C'est vrai que, à la base, ce qu'il faudrait aussi peut-être regarder, ce sont les industries animales, afin de voir dans quelles conditions sont élevés les animaux que nous allons manger. Il y a quarante ans, on consommait beaucoup moins de viande, et je crois que les gens étaient en meilleure santé. Maintenant, je pense que l'on va être de plus en plus malades à cause des industries animales - car, pour finir, on absorbe la tension de l'animal - et tout ce que l'on fait au détriment du respect de la vie, eh bien, je crois qu'on va en subir une fois ou l'autre les conséquences.

Le mieux - et le plus sage effectivement, comme le propose Mme Roiz - serait de transmettre cette excellente motion à la commission de la santé. Parce qu'il s'agit d'un problème de santé ! (Remarque.)
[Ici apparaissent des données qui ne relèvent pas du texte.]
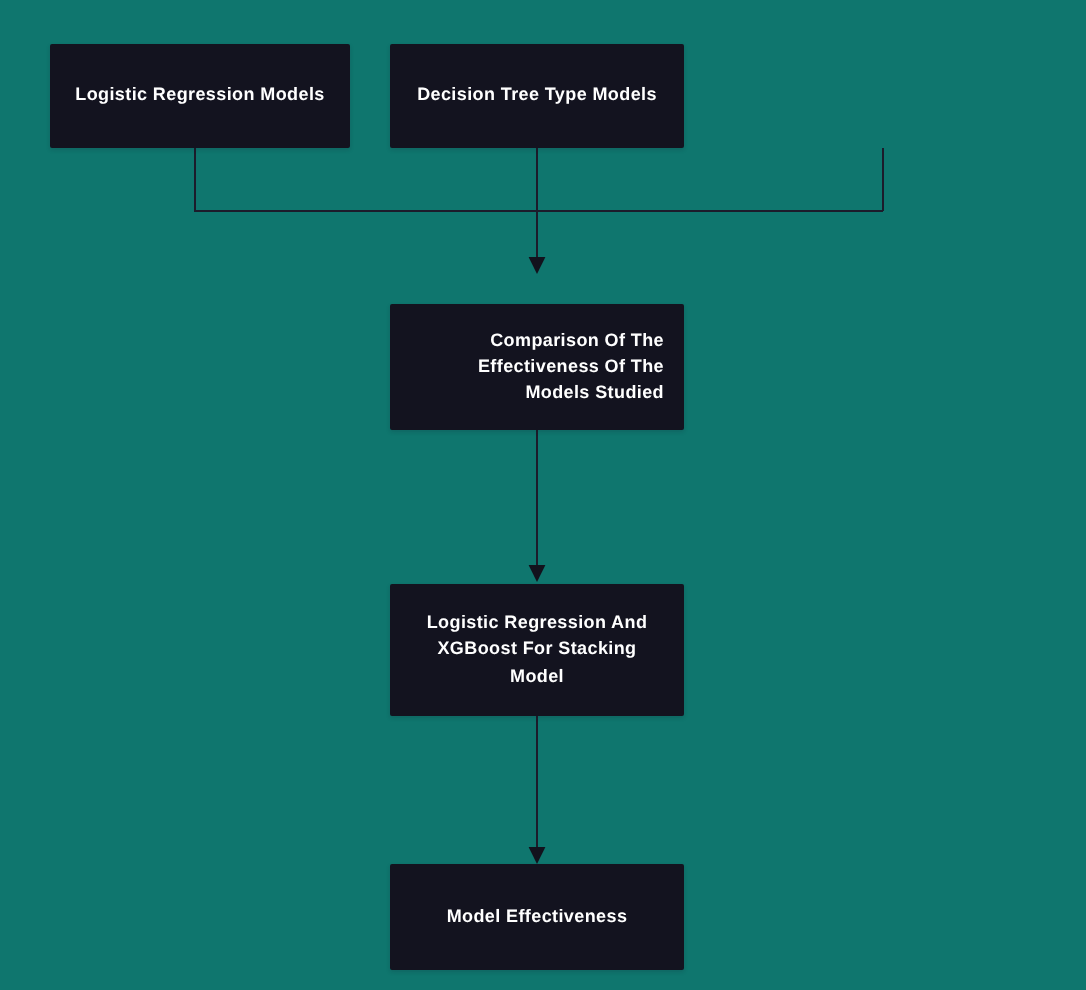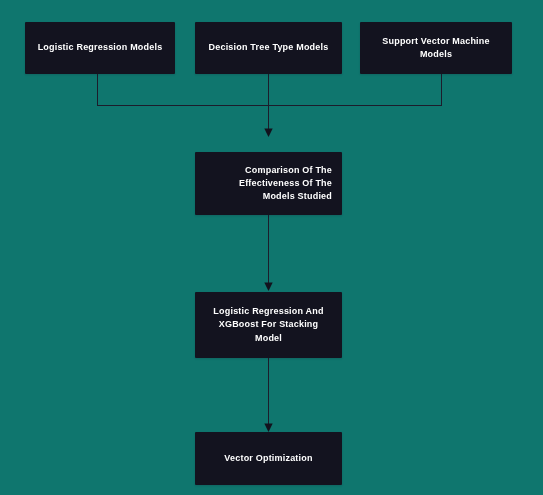--- a/index.html
+++ b/index.html
@@ -88,9 +88,6 @@
     <span>Decision Tree Type Models</span>
   </div>
 
-  <div class="node" style="left:360px; top:22px; width:152px; height:52px;">
-    <span>Support Vector Machine Models</span>
-  </div>
 
   <div class="node" style="left:195px; top:152px; width:147px; height:63px;text-align:right;">
     <span>Comparison Of The Effectiveness Of The Models Studied</span>

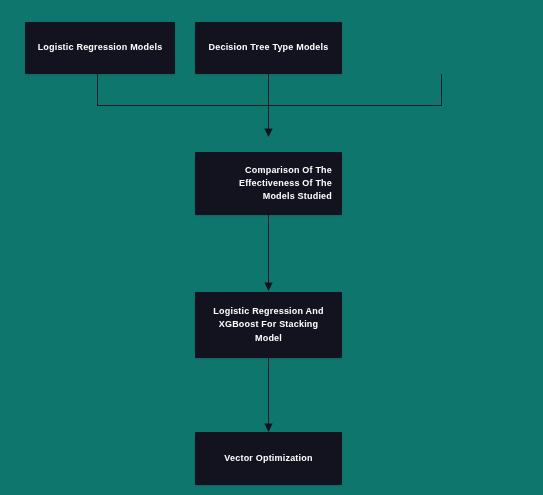--- a/index.html
+++ b/index.html
@@ -98,7 +98,7 @@
   </div>
 
   <div class="node" style="left:195px; top:432px; width:147px; height:53px;">
-    <span>Vector Optimization</span>
+    <span>Model Effectiveness</span>
   </div>
 
 </div>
M. Pierre-François Unger, président du Conseil d'Etat. Mesdames et Messieurs les députés, un détour, fût-il rapide, par une commission me paraît important pour expliciter un peu tout ce qui s'est fait. Le concept de farine animale a énormément évolué et les mêmes termes ne s'appliquent pas aux mêmes substances qu'il y a dix ans. Il faut le savoir, parce qu'il est évident que, s'agissant des anciennes farines animales, ce que maintenant on appelle les C1 et les C2, là, il n'y a pas photo, on n'entre pas en matière sur la réintroduction de quoi que ce soit ! Les risques sont avérés ou probables, et il n'est pas question d'entrer en matière.

Mais vous savez que, à l'heure actuelle, il y a une cacophonie européenne sur ces sujets-là: l'Allemagne est en faveur d'un assouplissement - puisqu'elle n'a pas eu de cas - alors que la France et l'Angleterre sont favorables au maintien de la position dure, dans la mesure où ces pays ont, eux, connu des cas d'ESB. Je crois alors qu'il vaut la peine que vous passiez par une commission, pour avoir des explications, à la fois des nutritionnistes et des vétérinaires, et, le cas échéant, sur les nouvelles différenciations et les éléments en jeu.

La seule chose que nous pouvons vous garantir, c'est que, quelle que soit la position de l'Europe - pour autant qu'elle arrive à en prendre une, ce qui serait quand même une nouvelle assez stupéfiante - cette position-là ne s'appliquerait pas à la Suisse sans autre forme de procédure, et notamment pas sans consultation de tous les organismes concernés - bien entendu, les milieux agricoles, les milieux vétérinaires et les cantons.

Donc, nous serons, nous, très attentifs à ce que rien ne se passe avant que les choses soient faites convenablement et que, le cas échéant, votre commission, celle que vous aurez choisie, ait rendu ses travaux.

Le président. Merci, Monsieur le président du Conseil d'Etat. Je fais maintenant voter le renvoi de cette proposition de motion à la commission de l'environnement et de l'agriculture. En cas de refus, je mettrai aux voix le renvoi de ce texte à la commission de la santé.

Mis aux voix, le renvoi de la proposition de motion 2052 à la commission de l'environnement et de l'agriculture est adopté par 52 oui contre 16 non et 2 abstentions.